28 mars 2010

Note de lecture 2

L'hécatombe des fous - La famine dans les hôpitaux psychiatriques français sous l'occupation de Isabelle von Bueltzingsloewen. 

P. 284 - La rupture du lien social 
Outre la sclérose d'une institution encombrée qui, faute de moyens, peine à se réformer, l'hécatombe provoquée par la famine dans les hôpitaux  psychiatrique français sous l'Occupation révèle l'immense isolement social des aliénés internés.Il s'agit là d'un facteur d'interprétation primordial du drame de la guerre. Très peu d'internés peuvent en effet compter sur un ravitaillement familial suffisant pour compenser l'insuffisance calorique de la ration distribuée. En outre, contrairement à d'autres populations reléguées dans des institutions fermées, ils ne bénéficient pas de l'aide alimentaire distribuée par la Croix Rouge, le secours national ou par les associations caritatives.

Pourquoi les malades mentaux internés sont-ils restés à l'écart des circuits de solidarité familiale et collective ? De façon plus générale, pourquoi la situation tragique des hôpitaux psychiatriques n'a-t-elle pas fait scandale et entraîné des protestations, voire mobilisation, au-delà du cercle des aliénistes ? Pourquoi ces derniers n'ont-ils pas fait sortir leurs malades pour leur éviter une mort, sinon certaine, tout au moins probable ? 

Une pluralité de facteurs : P.285 "Si la survie des aliénés internés a dépendu de critères objectifs tels que la pathologie, le sexe, l'âge ou encore le statut (pensionnaire, travailleur), il convient de prendre en considération un autre facteur : l'existence ou au contraire l'absence d'un apport alimentaire d'origine familiale qui a également joué un rôle déterminant dans la survie des détenus des camps d'internement et des prisons, des vieillards des hospices mais aussi, dans une certaine mesure, des malades soignés dans les hôpitaux généraux. Certains aliénés échappent à la mort par inanition parce qu'ils sont ravitaillés par un proche qui vient régulièrement  leur rendre visite ou leur fait parvenir, à intervalles rapprochés, des colis de nourriture.
Antonin Artaud peut ainsi compter sur la "solidarité alimentaire" de sa mère et de sa sœur qui viennent régulièrement le visiter à l'asile.

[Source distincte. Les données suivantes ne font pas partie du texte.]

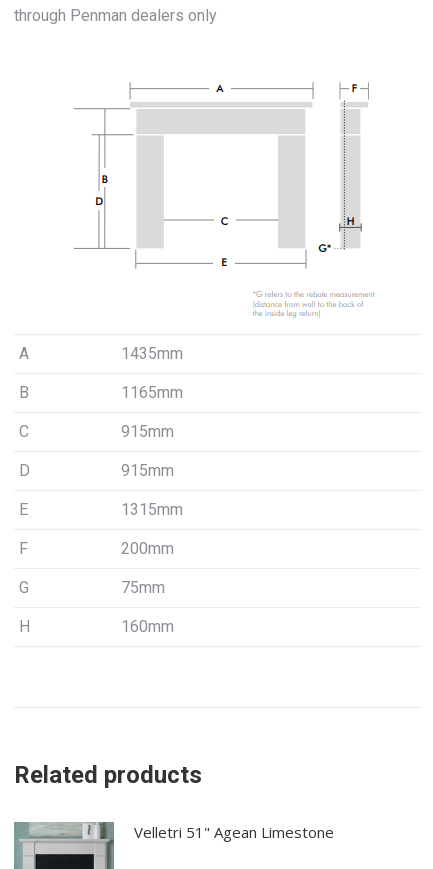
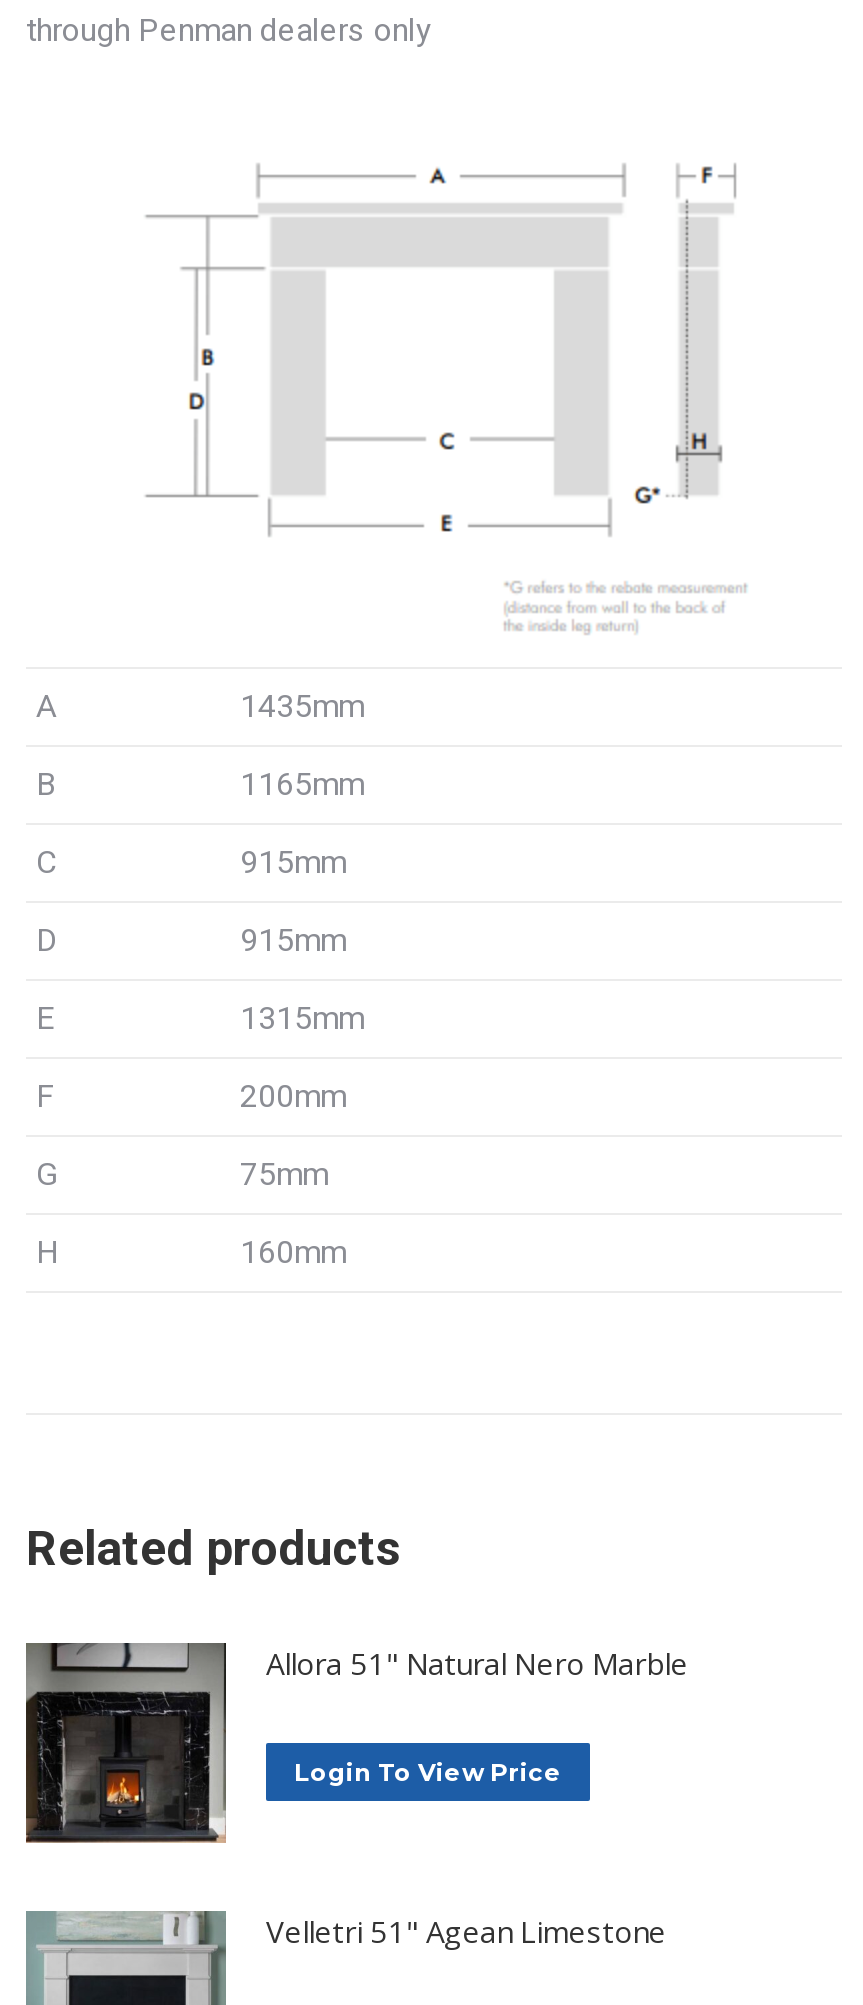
+ [image]
+ Allora 51" Natural Nero Marble
+ Login To View Price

Le cas connu de Camille Claudel est révélateur à cet égard. Internée au pensionnat de l'asile de Ville-Evrard le 13 mars 1913 - soit quelques jours après le décès de son père -, Camille Claudel est transférée au pensionnat de l'asile de Mondevergues-les Roses en août 1914. Les relations mère-fille sont très conflictuelles : Louise ne vient jamais voir Camille mais correspond régulièrement avec elle. Elle lui envoie aussi des colis de nourriture, Camille refusant obstinément le confort  de la première classe. A la mort de Louise, en 1929, Paul, frère cadet de Camille, continue de payer la pension de sa sœur. Mais il ne lui rend visite que de loin en loin, une fois par an en 1933, 1934, 1935 et 1936. Lorsque éclate la guerre, il se réfugie dans sa propriété de Brangues près de Grenoble (Paul à 71 ans).

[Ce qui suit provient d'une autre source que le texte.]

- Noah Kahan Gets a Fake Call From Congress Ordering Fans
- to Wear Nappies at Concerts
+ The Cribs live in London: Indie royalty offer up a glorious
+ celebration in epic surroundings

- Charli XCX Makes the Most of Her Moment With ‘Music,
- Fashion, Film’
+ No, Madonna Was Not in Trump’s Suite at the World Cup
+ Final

A la date du 14 août 1942, il écrit dans son Journal : "Mauvaises nouvelles de ma sœur Camille tombée dans le gâtisme et q[ui] souffre des restrictions." Puis, à la date du 8 décembre 1942 : "Une lettre de Montdevergues m'avertit q[ue] ma pauvre sœur Camille va de plus en plus mal et me fait prévoir sa mort, q[ui] sera une délivrance, 30 ans de prison chez les fous, de 48 à 78 ans. Je me rappelle cadette jeune fille splendide, pleine de génie, mais ce caractère violent, indomptable !" Pour autant, il ne fait pas le voyage de Montdevergues où, d'après son Journal , il ne s'est pas pas rendu depuis août 1936. Le 10 mai 1943, une nouvelle lettre confirme la dégradation de l'état de Camille chez qui on craint des complications cardiaques. Le 18 août, Paul note : "Lettre de Nelly me parlant de ma pauvre sœur Camille q[u]'elle est allée voir à Montdevergues." Dans cette lettre, conservée dans le Journal, Nelly Méquillet, qui est la belle-mère d'une des filles de Paul Claudel, Marie écrit :

" Je suis allée voir votre sœur Camille, comme je vous l'avais promis - Elle est, en effet, en bien pitoyable état physique et sa vie ne paraît devoir se prolonger plus de quelques mois ou une année - Néanmoins elle reste aimable, gracieuse, et sa doctoresse et ses infirmières lui sont très attachées. Elle n'a plus d'angoisses mentales ni de manie de la persécution - Elle paraît en repos - Quand je lui ai dit que je venais de votre part - elle m'a prise les deux mains, me remerciant avec une effusion touchante - vous êtes la seule notion vivante qui lui reste de son passé - Si vous pouviez affronter ce voyage ( je sais que c'est dur, j'ai fait 24 heures de route restant en gare de 3h du matin jusqu'à l'ouverture (6h) des portes. Mais pour vous ce sera moins long. Si vous pouviez après les grosses chaleur, donner à votre sœur la joie de votre présence, sa fin s'en trouvera adoucie - Elle a de l'œdème provenant de carence alimentaire...
Sa doctoresse ne lui a remis qu'un petit paquet (par poste, c'est plus sûr) tous les quinze jours seulement, avec du beurre - œufs - sucre ou confiture - ou gâteau cake par exemple fait chez vous, de bonne qualité, de marchandise loyale, lui serait bien nécessaire - c'est difficile mais on arrive à faire des tours de force pour les pauvres malades - seulement 1/4 de beurre par quinzaine - au moins  - ce serait suffisant - à Brangues vous avez plus de facilités - Je vais voir votre sœur tous les jours, elle "dévore" ce que je lui apporte - un peu de lait de mon déjeuner, des raisins mais pas de beurre ici ! - Les œufs seraient très bien aussi. J'ai été heureuse de voir ce visage si reconnaissant, si épanoui pour une petite visite - Je l'ai embrassée pour vous, mon cher ami, et lui ai donné tout de suite toute ma sympathie."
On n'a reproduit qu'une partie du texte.